Knowledge of the molecular contacts that exist between the enzyme
and a ligand – whether the ligand is a natural substrate or
an inhibitor – provides information that is essential to the
design of more advanced drug generations. Currently, there is a
pressing for development of complementary strategies to provide
greater detail about the nature of enzyme-ligand interactions.
B)
In order to gain the knowledge and capacity to modify enzymes for
synthetic purposes, we are gaining additional insight into the plasticity
of enzyme active sites by distinguishing the elements that are indispensable
for function from those that can be altered.
We
are working to develop and apply methodologies that enhance the
speed, power and information-content of the various steps implicated
in this research. The methodologies should be generally-applicable
to many enzymes so as to provide maximal benefit to the field of
enzyme engineering.
Exploration and modification of the substrate specificity
of a transglutaminase enzyme, toward the development of model substrates
and inhibitors
Project in collaboration with Professor Jeffrey
W. Keillor and Dr. Robert
Lortie
Transglutaminase
(TGase) catalyses the formation of gamma-Glu-epsilon-Lys isopeptide
bonds from the gamma-carboxamide group of a glutamine (Gln) residue
of one protein and the epsilon-amino group of a lysine (Lys) residue
of another protein. The TGase-mediated cross-linking of proteins
is implicated in blood clotting, endocytosis, apoptosis and cell
growth regulation. It can also lead to physiological disorders such
as cataract formation and Celiac disease and is thus a target for
drug design. Our collaborative goal is to explore the specificity
of the enzyme, toward the development of model substrates and inhibitors.
The
Pelletier group has brought in expertise in recombinant DNA and
protein expression methodologies. Our collaborative work has resulted
in the expression in E. coli of a hexahistidine-tagged
guinea pig liver tissue tranglutaminase (His6-tTGase) allowing rapid
purification. Using this procedure we have obtained the highest
reported specific activity (17 U/mg) combined with a high yield
(22 mg/L of culture) for recombinant TGase using a single-step purification
protocol. (S. M. F. G. Gillet, R. A. Chica, J. W. Keillor and J.
N. Pelletier (2004) Prot. Exp. & Purif. 33: 256-264)
In
order to modify substrate specificity, a better understanding of
the mode of binding of model peptide substrates to the enzyme was
required. Using a combined kinetic/molecular modelling approach,
we generated a model for the binding of small acyl-donor peptide
substrates to tissue transglutaminase. Our binding model of CBz-Gln-Gly
on tissue TGase provides us with a greater level of detail regarding
substrate docking at the active site and chemical steps in the acylation
reaction. (R. A. Chica, P. Gagnon, J. W. Keillor and J. N. Pelletier
(2004) Prot. Sci. 13(4):979-991)

Figure 1. Proposed binding cleft for the peptide
substrate N-terminal functional group at the surface of TGase.
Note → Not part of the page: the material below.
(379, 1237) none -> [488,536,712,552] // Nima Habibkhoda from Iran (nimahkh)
The
diagonal cleft running over the active site cavity is shaded while
the Gln side chain of the CBz-Gln-Gly substrate that enters the
active site cavity away from the viewer is represented by "x".
Negative charges are in red, positive are in blue. The four positions
tested for manual docking of the N-terminal CBz group are numbered.
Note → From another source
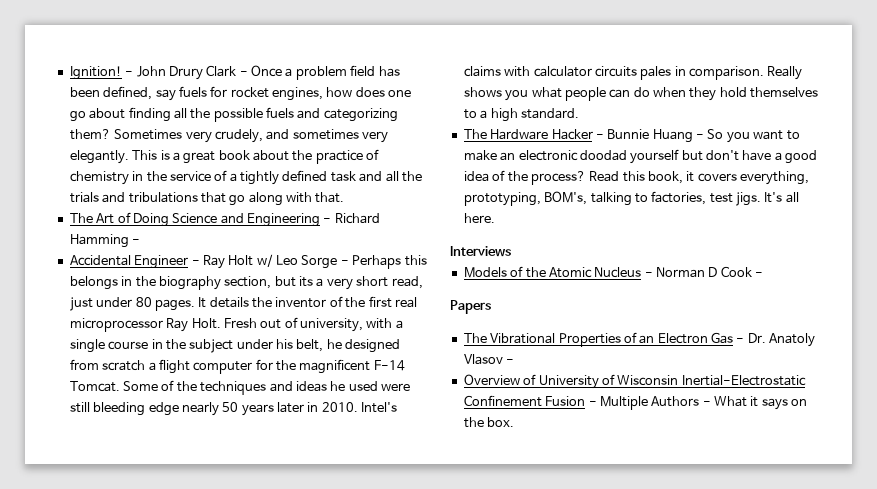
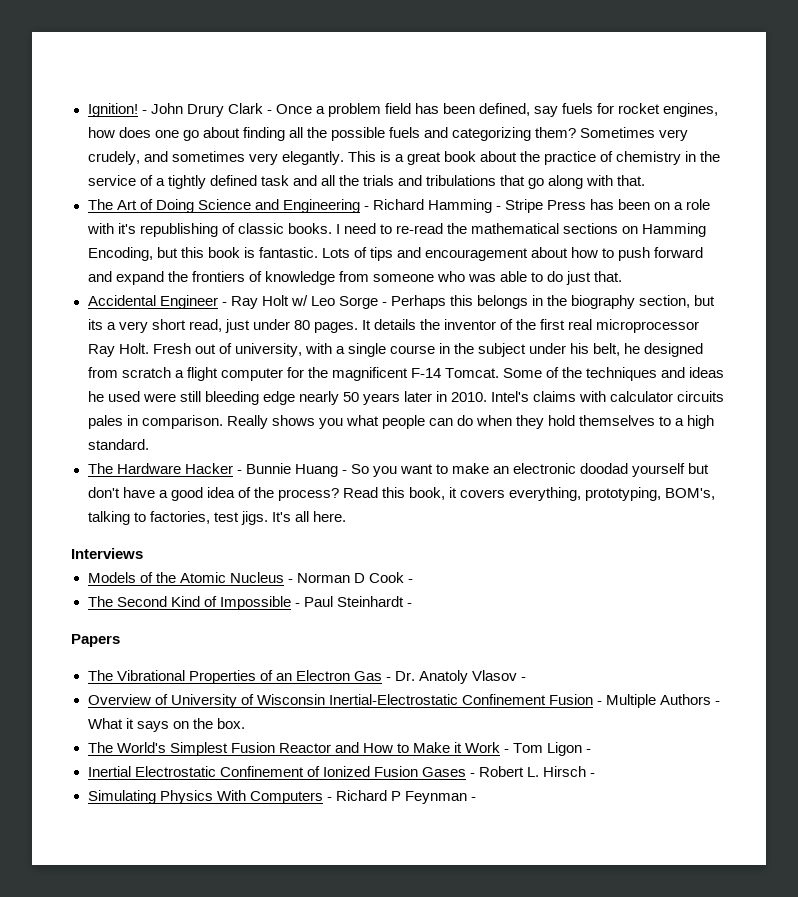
(141, 241) none -> [505,199,711,213] [86,223,707,237] [87,247,704,261] [87,271,623,285] Stripe Press has been on a role with it's republishing of classic books. I need to re-read the mathematical sections on Hamming Encoding, but this book is fantastic. Lots of tips and encouragement about how to push forward and expand the frontiers of knowledge from someone who was able to do just that.
(764, 274) none -> [87,596,412,610] // The Second Kind of Impossible - Paul Steinhardt -
(515, 422) none -> [87,742,592,756] [87,766,596,777] [87,790,476,804] // The World's Simplest Fusion Reactor and How to Make it Work - Tom Ligon - // Inertial Electrostatic Confinement of Ionized Fusion Gases - Robert L. Hirsch - // Simulating Physics With Computers - Richard P Feynman -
The CBz group is drawn to scale. Our results indicate that position
0 is favoured for binding.
R67 dihydrofolate reductase: an enzyme with a ‘binding hot-spot’
Mutating
individual active-site residues is frequently deleterious to function,
resulting in a large effect on enzyme viability, or fitness. This
is a result of ‘functional coupling’ between residues,
which defines the degree to which residues must be altered simultaneously
when their mutation results in non-additive effects on function.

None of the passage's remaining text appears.